__Problem statement__. Copy verbatim the block of lines in the entries below whose first line contains "flex-direction: column ->" and whose last line contains "color: #a21caf ->". Leave out all other lines.

[Data extracted from a collection]
============
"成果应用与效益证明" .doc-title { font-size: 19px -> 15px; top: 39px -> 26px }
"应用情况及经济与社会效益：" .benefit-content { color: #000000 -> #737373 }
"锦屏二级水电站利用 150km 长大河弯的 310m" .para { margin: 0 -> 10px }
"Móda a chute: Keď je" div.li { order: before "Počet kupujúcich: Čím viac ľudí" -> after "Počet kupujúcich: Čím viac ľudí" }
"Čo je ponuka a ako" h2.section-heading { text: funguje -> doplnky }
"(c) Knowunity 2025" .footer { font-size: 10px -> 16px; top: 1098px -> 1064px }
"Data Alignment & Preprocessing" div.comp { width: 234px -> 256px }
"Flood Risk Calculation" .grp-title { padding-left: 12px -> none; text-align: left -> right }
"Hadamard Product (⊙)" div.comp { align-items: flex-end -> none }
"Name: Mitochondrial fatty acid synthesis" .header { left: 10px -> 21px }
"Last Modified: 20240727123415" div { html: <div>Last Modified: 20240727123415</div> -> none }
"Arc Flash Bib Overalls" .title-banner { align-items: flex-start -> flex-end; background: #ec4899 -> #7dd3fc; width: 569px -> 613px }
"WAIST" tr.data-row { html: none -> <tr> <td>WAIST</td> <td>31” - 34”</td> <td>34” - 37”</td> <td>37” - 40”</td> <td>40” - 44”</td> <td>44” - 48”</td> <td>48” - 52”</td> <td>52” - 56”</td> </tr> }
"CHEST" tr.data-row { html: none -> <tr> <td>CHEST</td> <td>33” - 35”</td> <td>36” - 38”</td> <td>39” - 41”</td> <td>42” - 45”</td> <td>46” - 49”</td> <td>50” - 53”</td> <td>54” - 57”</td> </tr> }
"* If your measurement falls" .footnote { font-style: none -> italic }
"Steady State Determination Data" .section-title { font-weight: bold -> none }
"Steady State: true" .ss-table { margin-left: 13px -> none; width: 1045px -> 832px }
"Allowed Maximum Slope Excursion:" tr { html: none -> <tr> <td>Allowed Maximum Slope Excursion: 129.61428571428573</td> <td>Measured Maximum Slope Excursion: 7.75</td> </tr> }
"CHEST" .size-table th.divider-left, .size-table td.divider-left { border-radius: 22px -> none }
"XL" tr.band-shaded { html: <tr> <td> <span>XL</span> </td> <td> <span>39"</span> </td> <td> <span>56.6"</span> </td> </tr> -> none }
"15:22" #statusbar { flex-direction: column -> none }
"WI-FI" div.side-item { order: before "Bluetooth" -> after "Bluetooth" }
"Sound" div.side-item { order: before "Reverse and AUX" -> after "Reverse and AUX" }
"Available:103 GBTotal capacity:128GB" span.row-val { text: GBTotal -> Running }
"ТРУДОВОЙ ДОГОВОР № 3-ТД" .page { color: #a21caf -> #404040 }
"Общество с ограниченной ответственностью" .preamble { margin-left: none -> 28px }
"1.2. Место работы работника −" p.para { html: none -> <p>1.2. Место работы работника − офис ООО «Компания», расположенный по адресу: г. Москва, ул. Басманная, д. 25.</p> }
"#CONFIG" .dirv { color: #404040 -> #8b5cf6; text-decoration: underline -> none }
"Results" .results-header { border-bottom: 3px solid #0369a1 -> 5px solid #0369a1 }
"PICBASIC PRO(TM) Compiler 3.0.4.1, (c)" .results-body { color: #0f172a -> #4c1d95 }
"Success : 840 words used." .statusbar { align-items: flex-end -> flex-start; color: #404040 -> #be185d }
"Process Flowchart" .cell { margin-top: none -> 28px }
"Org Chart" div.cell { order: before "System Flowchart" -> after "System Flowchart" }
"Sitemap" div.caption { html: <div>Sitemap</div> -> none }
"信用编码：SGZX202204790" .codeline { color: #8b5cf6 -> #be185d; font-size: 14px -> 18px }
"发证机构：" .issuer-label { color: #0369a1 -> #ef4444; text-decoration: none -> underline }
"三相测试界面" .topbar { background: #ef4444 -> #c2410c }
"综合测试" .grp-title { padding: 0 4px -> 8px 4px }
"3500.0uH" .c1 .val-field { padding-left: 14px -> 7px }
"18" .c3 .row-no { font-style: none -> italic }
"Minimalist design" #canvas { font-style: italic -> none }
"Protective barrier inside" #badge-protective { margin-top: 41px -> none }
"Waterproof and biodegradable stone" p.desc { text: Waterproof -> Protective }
============
__Solution to the exercise__.
"15:22" #statusbar { flex-direction: column -> none }
"WI-FI" div.side-item { order: before "Bluetooth" -> after "Bluetooth" }
"Sound" div.side-item { order: before "Reverse and AUX" -> after "Reverse and AUX" }
"Available:103 GBTotal capacity:128GB" span.row-val { text: GBTotal -> Running }
"ТРУДОВОЙ ДОГОВОР № 3-ТД" .page { color: #a21caf -> #404040 }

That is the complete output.